» **Records provided**:
= = = = = = =
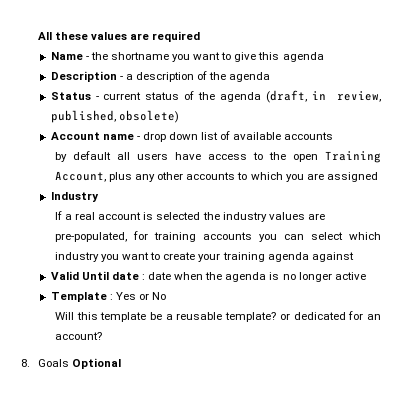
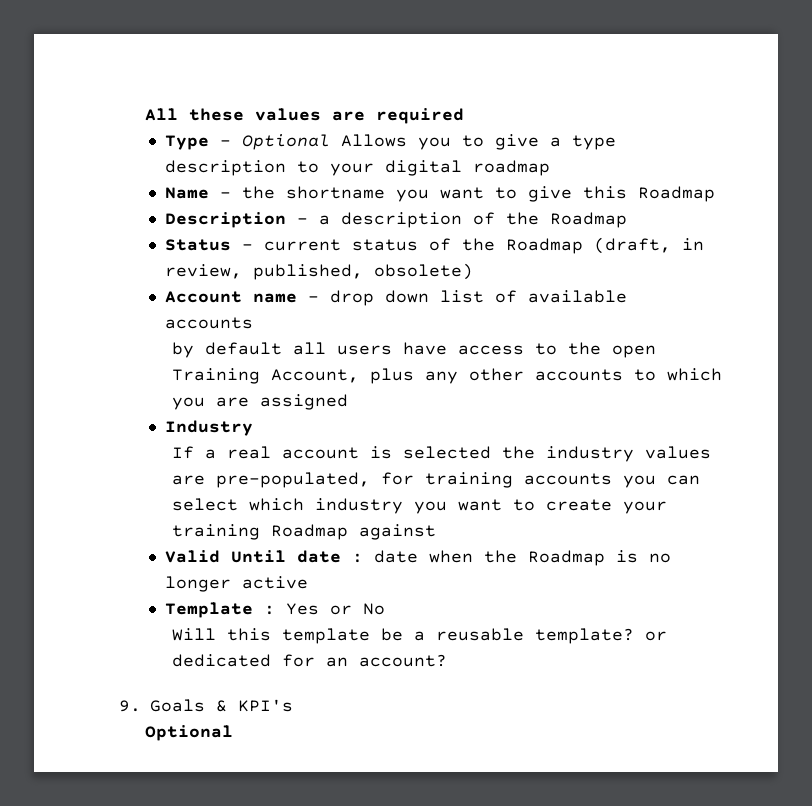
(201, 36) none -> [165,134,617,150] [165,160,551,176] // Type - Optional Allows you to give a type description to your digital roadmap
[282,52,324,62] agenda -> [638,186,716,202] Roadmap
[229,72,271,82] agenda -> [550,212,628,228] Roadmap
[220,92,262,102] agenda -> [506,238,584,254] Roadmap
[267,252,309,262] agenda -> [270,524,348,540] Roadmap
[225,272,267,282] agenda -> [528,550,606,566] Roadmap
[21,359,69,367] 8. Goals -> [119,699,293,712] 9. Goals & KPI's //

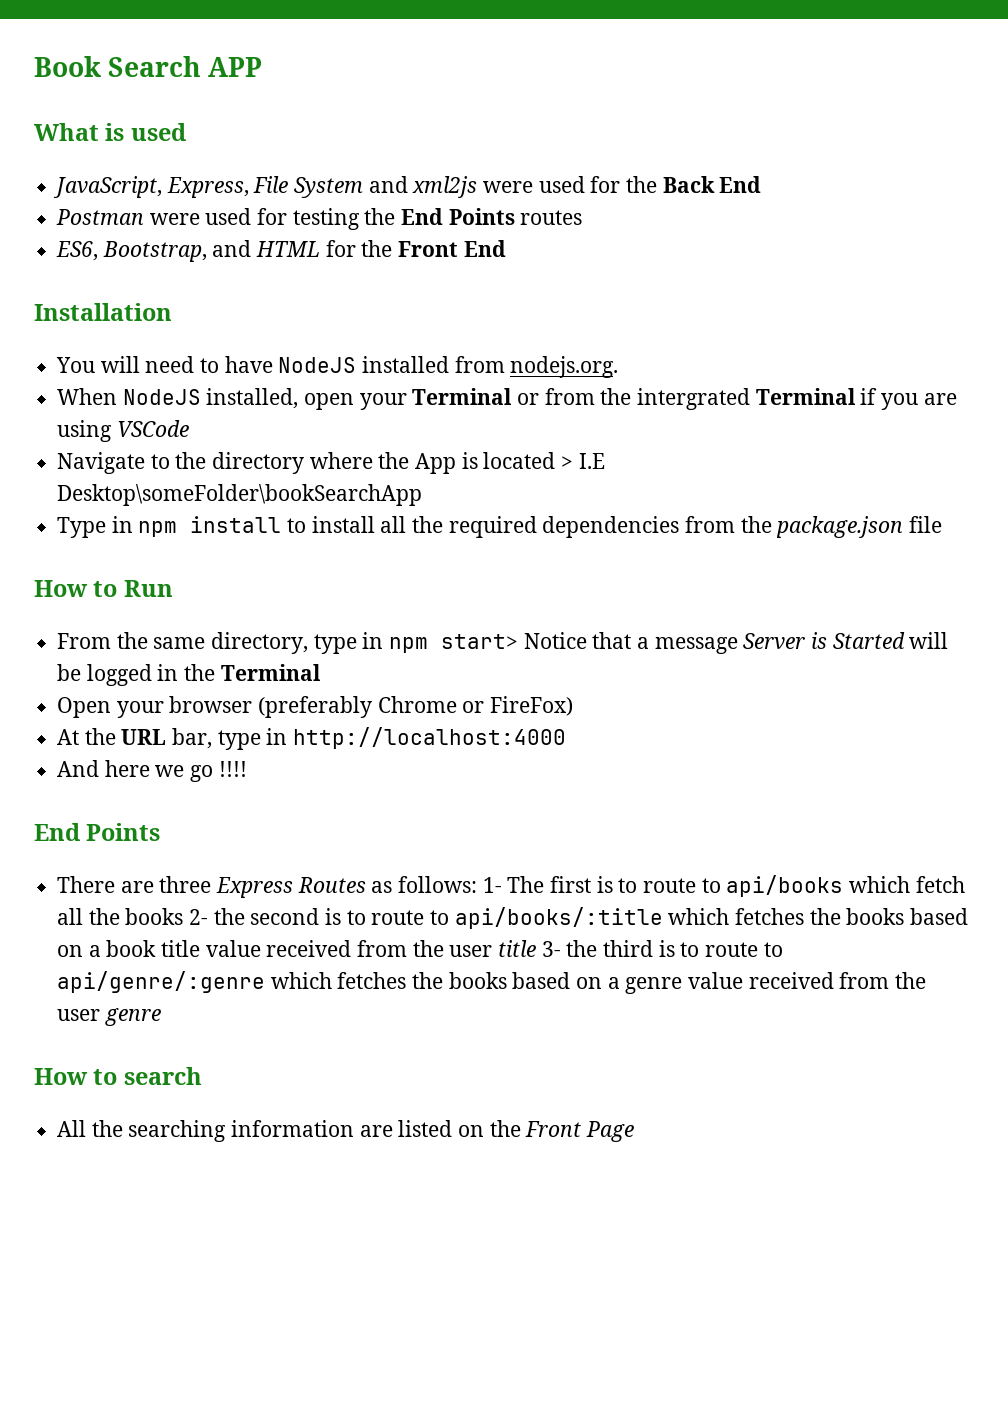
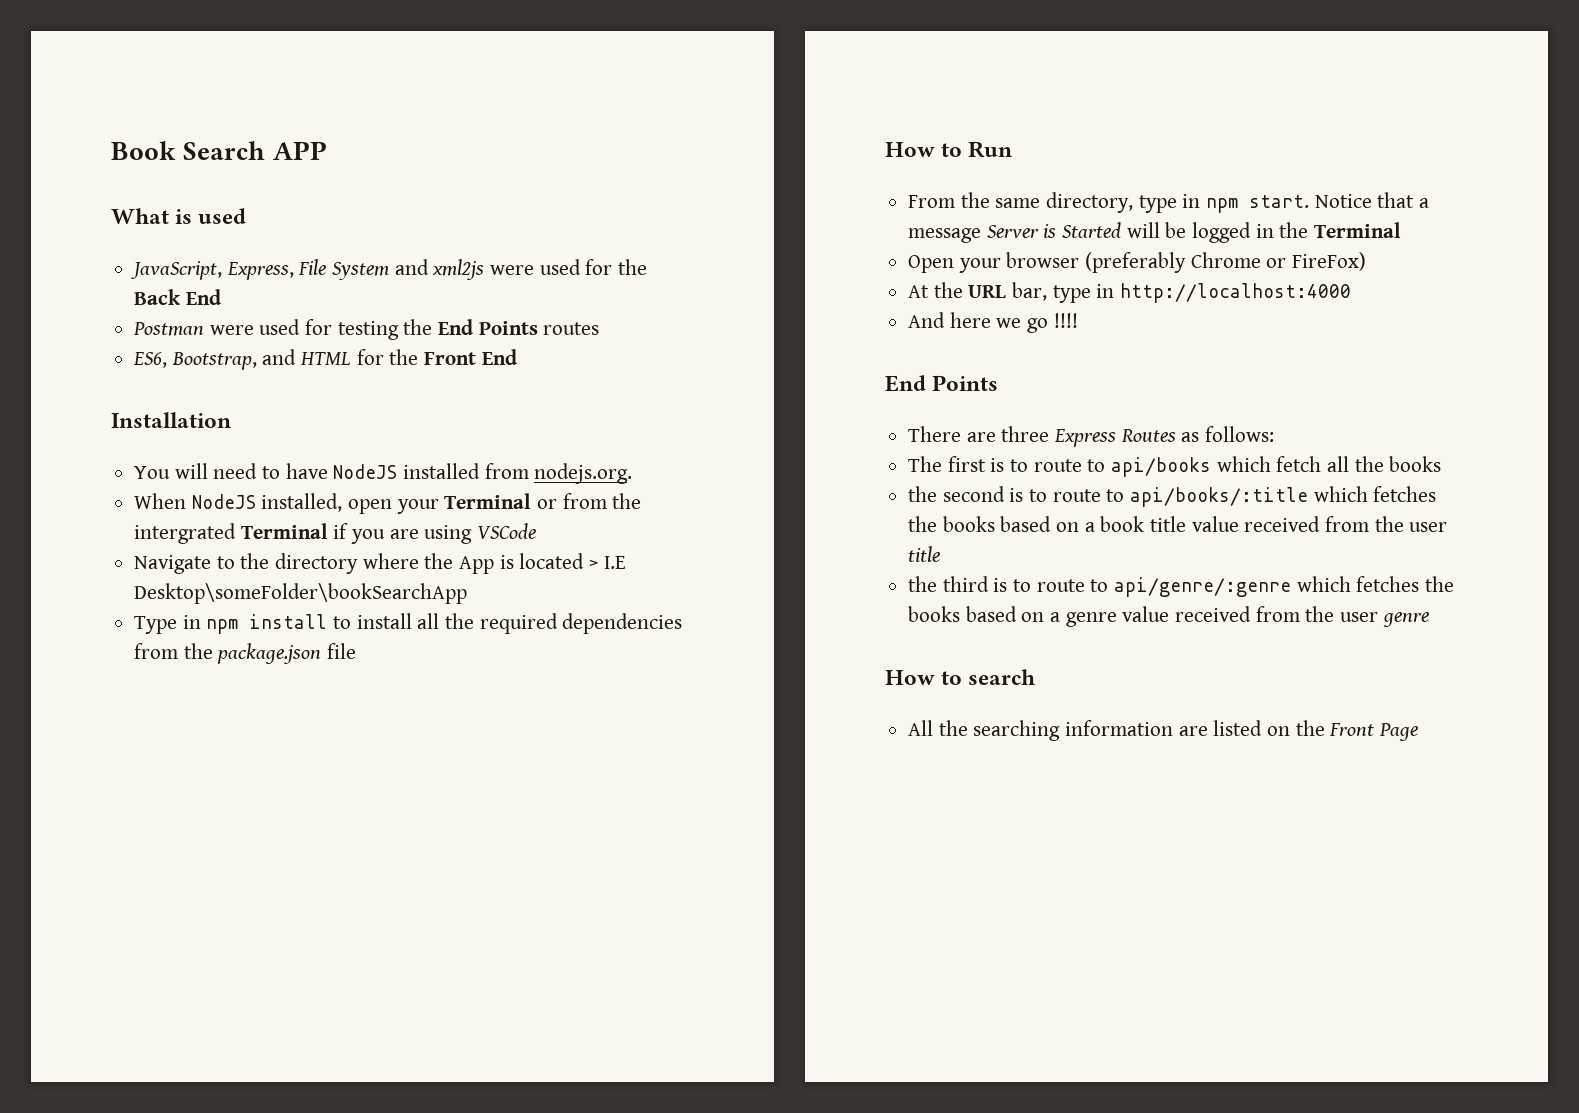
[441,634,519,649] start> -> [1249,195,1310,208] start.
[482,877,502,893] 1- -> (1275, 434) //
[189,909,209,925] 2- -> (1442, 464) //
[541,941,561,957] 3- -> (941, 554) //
= = = = = = =
» **Assignment**:
Among the lines of the data, some may include "agenda" as a word or string; report how many, and nothing else.

» **Answer for this exercise**:
5